Whether the hybridization of polystyrene, polyethylene, and polypropylene microplastics impacts aquatic carbon leakage from water hyacinth: A case study considering per(poly)fluorocarboxylicacid cocontamination

Microplastics (MPs), per(poly)fluoroalkyl substances (PFASs), and their co-occurrence have reshaped aquatic ecosystems in various ways, particularly by affecting floating macrophytes and their associated aquatic carbon. The release of aquatic carbon is crucial for shaping the microenvironment, enhancing eco-remediation efficiency, and managing greenhouse gases, in the water column associated with floating macrophytes. This study focused on the impact of MP components on this process and further considered the co-contamination scenarios involving perfluorooctanoic acid (PFOA) and hexafluoropropylene oxide dimer acid (GenX). Hydroponics simulation experiments using Eichhornia crassipes (E. crassipes) revealed that, after 14-day exposure, the released amount of aquatic carbon increased with higher degrees of MP hybridization.
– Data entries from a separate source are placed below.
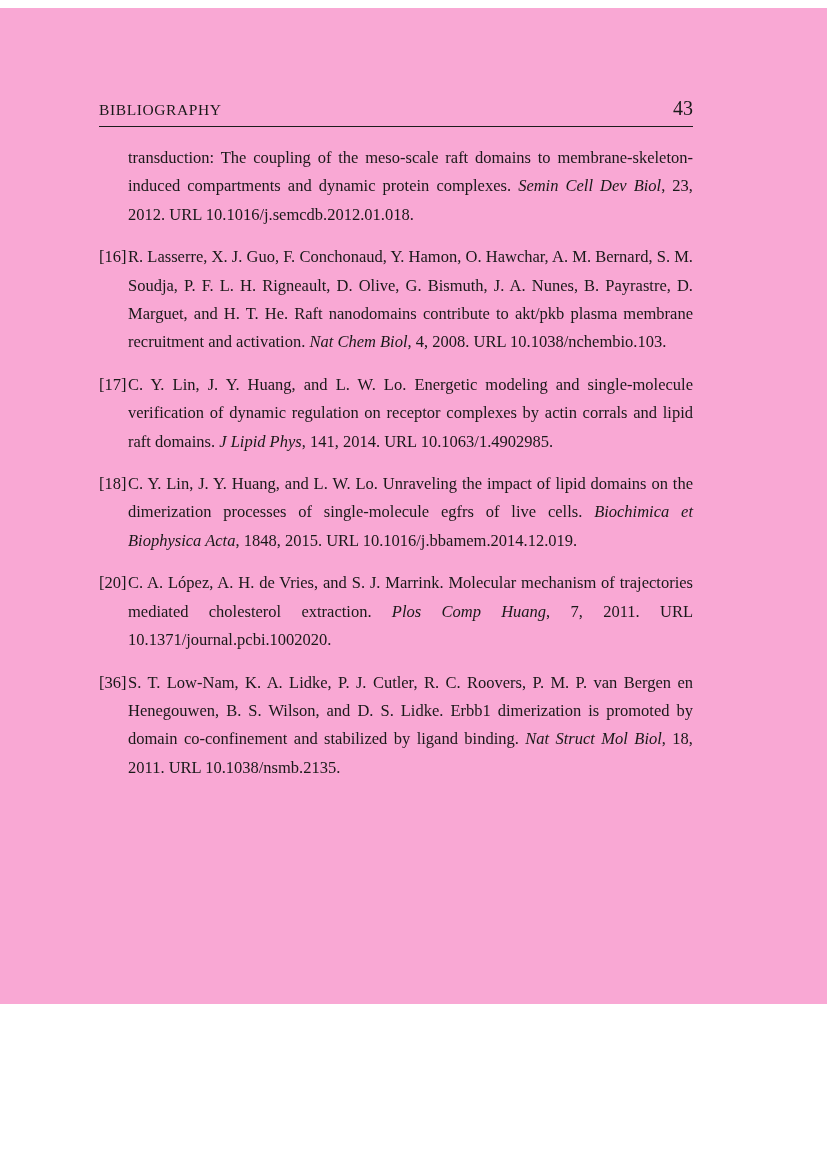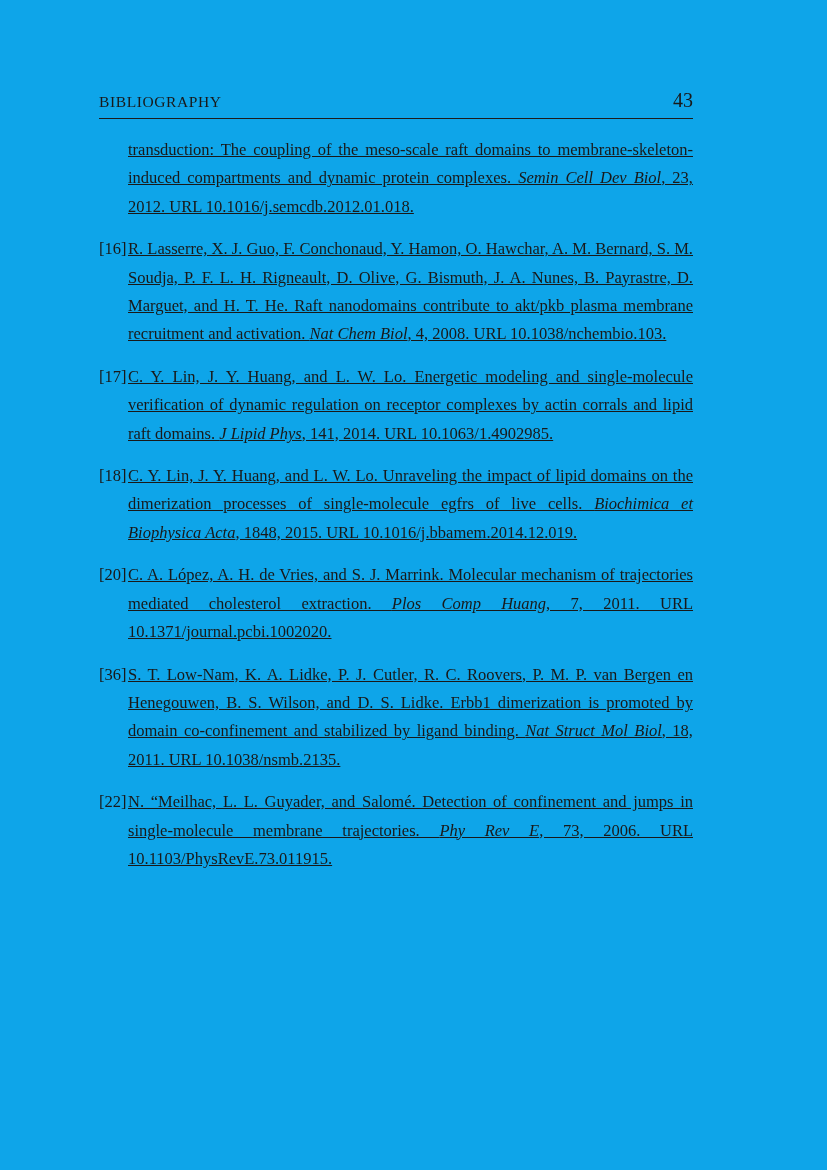"BIBLIOGRAPHY" .page { background: #0ea5e9 -> #f9a8d4; height: 1170px -> 996px; margin-top: none -> 8px }
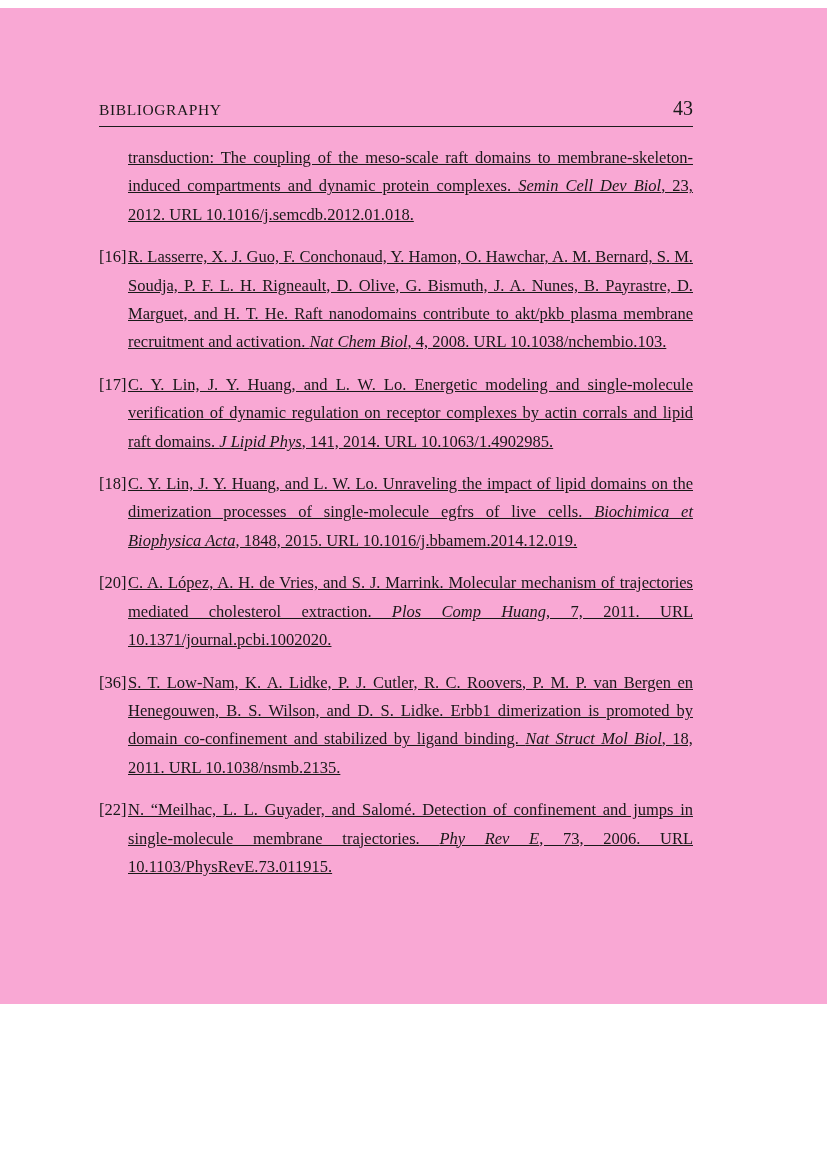"transduction: The coupling of the" .bib-item { text-decoration: underline -> none }
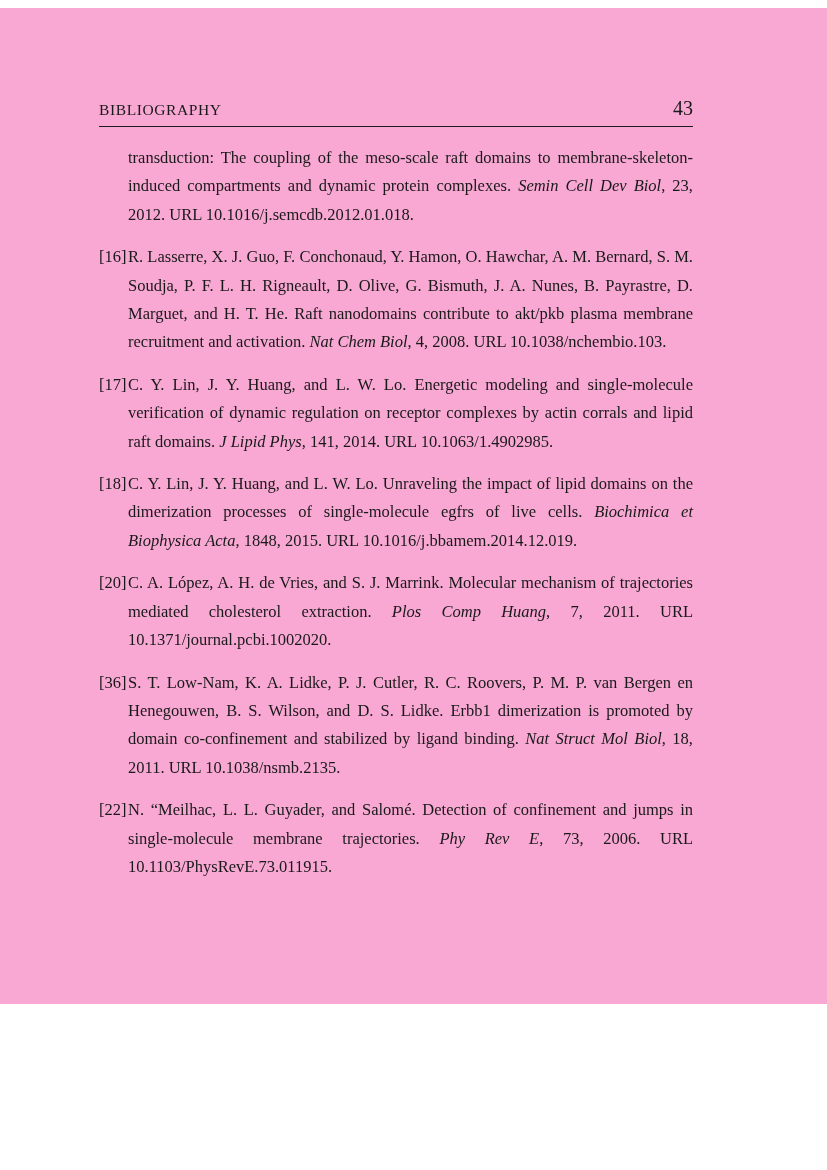"[22]" div.bib-item { html: <div><span>[22]</span><span><span>N. “Meilhac, L. L. Guyader, and Salomé. Detection of confinement and jumps in single-molecule membrane trajectories. </span><i>Phy Rev E</i><span>, 73, 2006. URL 10.1103/PhysRevE.73.011915.</span></span></div> -> none }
The similar trends were observed under PFOA/GenX co-pollution. Compared with the pollution-free group, the contamination treatments caused significant heterogeneity in the UV–visible spectra and fluorescence matrices of the dissolved organic matter (DOM) released by E. crassipes. Two key fluorescent components of DOM were identified via parallel factor analysis. Their relative proportions shifted to varying degrees under PFAS contamination and further modified by MP hybridization, indicating alterations in DOM transformation. According to Mantel test, among environmental impact factors selected in this study, MP hybridization did not show a relatively significant direct association with overall DOM properties, whereas colloid size exhibited strong correlations with DOM characteristics. However, specifically, in the presence of PFOA/GenX, MP hybridization tended to induce E. crassipes to release DOM with smaller molecular size and lower aromaticity. This study enhances strategic understanding of macrophyte-based phytoremediation, lacustrine management, and carbon sequestration, particularly under complex pollution scenarios.